Connect to kernel dialog, requesting path and connection details

For more technical details about connecting to remote IPython kernels, see the Connecting to a remote kernel page in the IPython Cookbook. Just remember to enter the appropriate details into Spyder’s Connect to an existing kernel dialog instead of launching a new frontend on the client with --existing.

Supported features

Any IPython Console in Spyder, internally or externally created, supports additional features including:

Spyder IPython Console, with a popup list of code completion guesses
  • Automatic code completion
  • Real-time function calltips
  • Debugging toolbar integration for launching the debugger and controlling execution flow

Spyder-created consoles support even more advanced capabilities, such as:

  • The Variable Explorer, with GUI-based editors for many built-in and third-party Python objects
  • Full GUI integration with the enhanced IPython debugger, ipdb, including viewing and setting normal and conditional breakpoints interactively in any file, a Breakpoints pane, and following along with execution flow in the in the Editor (see the Debugging documentation for more details)
  • The User Module Reloader, which can automatically re-import modified packages and files
  • Inline display of Matplotlib graphics, if the Inline backend is selected under Preferences ‣ IPython console ‣ Graphics ‣ Graphics backend

For information on the features, commands and capabilities built into IPython itself, see the IPython documentation.

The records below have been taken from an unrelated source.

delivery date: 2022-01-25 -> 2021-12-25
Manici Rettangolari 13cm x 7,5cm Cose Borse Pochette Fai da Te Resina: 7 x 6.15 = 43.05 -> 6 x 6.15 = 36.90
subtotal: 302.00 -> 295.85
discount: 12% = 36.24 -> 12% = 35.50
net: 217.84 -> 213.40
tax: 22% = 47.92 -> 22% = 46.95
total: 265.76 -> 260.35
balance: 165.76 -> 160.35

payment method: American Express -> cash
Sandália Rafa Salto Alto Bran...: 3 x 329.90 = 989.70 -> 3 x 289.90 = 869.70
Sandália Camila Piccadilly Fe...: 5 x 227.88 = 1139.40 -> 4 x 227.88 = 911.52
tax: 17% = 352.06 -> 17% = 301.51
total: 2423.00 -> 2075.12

Using UMR to reload changed modules

When working with scripts and modules in an interactive session, Python only loads a module from its source file once, the first time it is import``ed. During this first ``import, the bytecode (.pyc file) is generated if necessary and the imported module object is cached in sys.modules. If you subsequently re-import the module anytime in the same session without Spyder, this cached code object will be used even if its source code (.py{w} file) has changed in the meantime. While efficient for final production code, this behavior is often undesired when working interactively, such as when analyzing data or testing your own modules. In effect, you’re left with no way to update or modify any already-imported modules, aside from manually removing the relevant .pyc files, or restarting the console entirely.

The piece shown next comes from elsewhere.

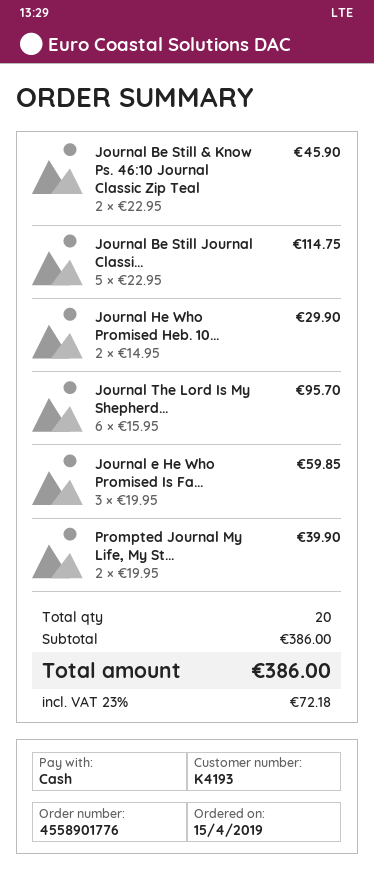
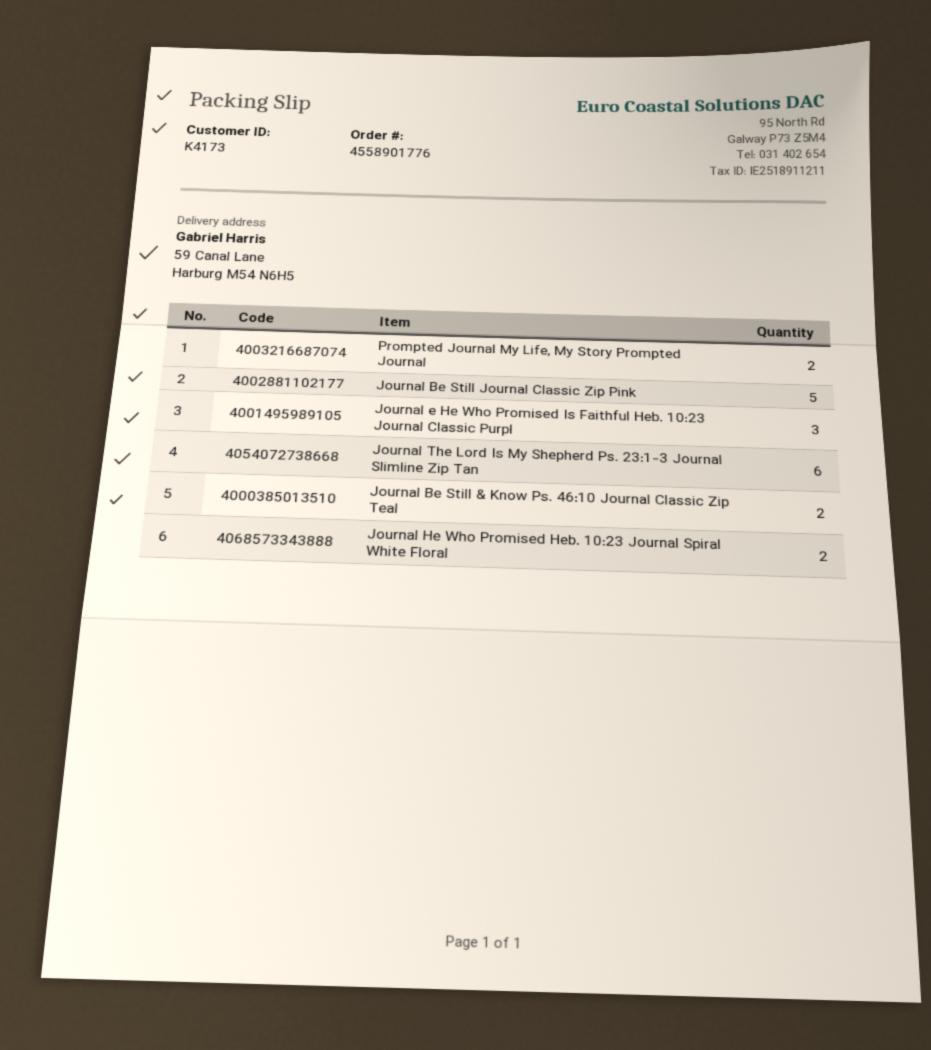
customer number: K4193 -> K4173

Fortunately, in Spyder, there’s an easy solution: the User Module Reloader (UMR), a Spyder-exclusive feature that, when enabled, automatically reloads modules right in the existing IPython shell whenever they are modified and re-imported, without any of the downsides of the above workarounds. Even better, Spyder also loads the %autoreload magic by default into any kernels it starts, allowing changes in already imported modules to be automatically picked up the as soon as the modified file is saved, without any additional user action. With UMR enabled, you can test complex applications within the same IPython interpreter without having to restart it every time you make a change, saving large amounts of manual tedium and long restart times. Or, if you’re analyzing data step by step using your own custom libraries, you can easily add or tweak a function in the latter and see the results reflected in the former, all without the overhead of reloading the data and re-running your whole script to restore your session to the same point.

UMR is enabled by default, and will do its work automatically without user intervention, although it will provide you with a red Reloaded modules: message in the console listing the files it has refreshed when it activates. If desired, you can turned it and the message on and off, and prevent specific modules from being reloaded, under Preferences ‣ Python interpreter ‣ User Module Reloader (UMR).